20Natalia ne quitte pratiquement pas l’espace domestique qu’elle nettoie quotidiennement, c’est d’ailleurs une femme pétrie de préjugés conservateurs. L’unique espace fréquenté par Natalia en dehors de son foyer est l’épicerie, lieu où elle tisse des intrigues, partage des ragots avec Odete dans l’intention de nuire à Maria do Carmo. Quant à Odete, veuve, elle consomme des produits de l’épicerie sans les payer et choisit de s’offrir à M. Duarte, le propriétaire de l’épicerie, pour garder son emploi après qu’il se soit aperçu de ses forfaits. La femme portugaise est ici présentée comme étant à la fois une victime et un rouage de la société répressive et conservatrice salazariste (Cova & Pinto 2010).

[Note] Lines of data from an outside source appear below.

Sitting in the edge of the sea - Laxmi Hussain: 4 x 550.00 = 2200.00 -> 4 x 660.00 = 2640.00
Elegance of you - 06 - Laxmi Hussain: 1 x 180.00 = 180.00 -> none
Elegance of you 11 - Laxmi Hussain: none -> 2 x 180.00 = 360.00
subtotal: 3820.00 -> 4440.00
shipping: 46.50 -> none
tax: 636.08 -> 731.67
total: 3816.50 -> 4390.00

Plus généralement, à l’exception des gérants du café où se retrouvent les différents personnages, la population locale brille par son étroitesse d’esprit et son manque d’empathie à l’égard du sort des retornados. Une telle représentation des métropolitains va à l’encontre de la plupart des descriptions de la capitale lusitanienne comme “laboratoire social” pendant le PREC dans lesquelles la libération de la parole, les nombreuses mobilisations sociales, les changements rapides dans les styles de vie sont mis en avant. Par conséquent, en faisant de ces derniers les protagonistes de la série, l’objectif premier des réalisateurs était de déconstruire plusieurs stéréotypes considérés comme tenaces encore aujourd’hui sur les rapatriés au sein d’une partie de l’opinion publique portugaise (Pires 2000, Ribeiro & Ferreira 2003).

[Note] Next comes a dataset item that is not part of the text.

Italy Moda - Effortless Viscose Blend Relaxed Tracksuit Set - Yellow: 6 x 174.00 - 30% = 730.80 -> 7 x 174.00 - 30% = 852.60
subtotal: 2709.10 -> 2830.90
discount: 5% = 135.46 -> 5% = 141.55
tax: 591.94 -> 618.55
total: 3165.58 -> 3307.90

- 1 Gomes, I. 2012, “RTP faz viagem ao passado com ‘Depois do Adeus’”, Correio da Manhã, 4 mai 2012, co (...)
21L’un des objectifs affirmés des réalisateurs était de lever le voile sur les rapatriés. Dans un entretien accordé au journal Correio da Manhã1, l’une des scénaristes, Inês Gomes, affirme : “Este é um período da história que não é muito falado. Fala – se muito da ditadura e do 25 de Abril, mas depois fica-se por aí. Mas 1975 é um ano muito rico, em que aconteceram muitas coisas” (C’est une période historique dont on ne parle pas beaucoup. On parle beaucoup de la dictature et du 25 avril, mais on en reste là. Mais 1975 est une année très riche, qui a vu se survenir beaucoup de choses). En somme, le regard porté sur les évènements du “processus révolutionnaire en cours” se veut plus critique que la doxa traditionnelle, le “discours politiquement correct”. Les retornados sont présentés dans la série comme les victimes d’un processus de décolonisation précipité, bâclé, qui ont dû reconstruire en métropole une vie à partir de zéro et affronter l’hostilité de la plupart des autochtones. Pour les personnages de la série directement impliqués dans le PREC, le traitement est fondamentalement différent. Ils sont, quant à eux, présentés comme des “radicaux” faisant partis de groupuscules d’extrême gauche qui fomentent des actions violentes ou tentent de renverser les différents gouvernements par la force des armes : on pense ici aux étudiants Luisa, Pedro, Jorge ou Gonçalo et aux employés de l’usine dans laquelle travaille Alvaro. Les personnages campant des acteurs du PREC sont souvent ridiculisés là où, en comparaison, les retornados sont largement dignifiés. C’est cette différence de traitement entre les retornados et les personnages impliqués plus ou moins activement dans le PREC qui a valu à la série d’être taxée par le journal communiste Avante ! de “saudadivista” (nostalgiques) de l’Estado Novo salazariste, du “temps béni des colonies” pour reprendre le titre d’une chanson bien connue. Cette critique n’est pas totalement dénuée de fondements et montre que la “mémoire de la Révolution” divise davantage le pays que celle de son passé dictatorial. En effet, à aucun moment dans la série, les présupposés et retombées de la colonisation n’ont été remis en question par les différents protagonistes ; l’occupation des colonies portugaises en Afrique allait de soi.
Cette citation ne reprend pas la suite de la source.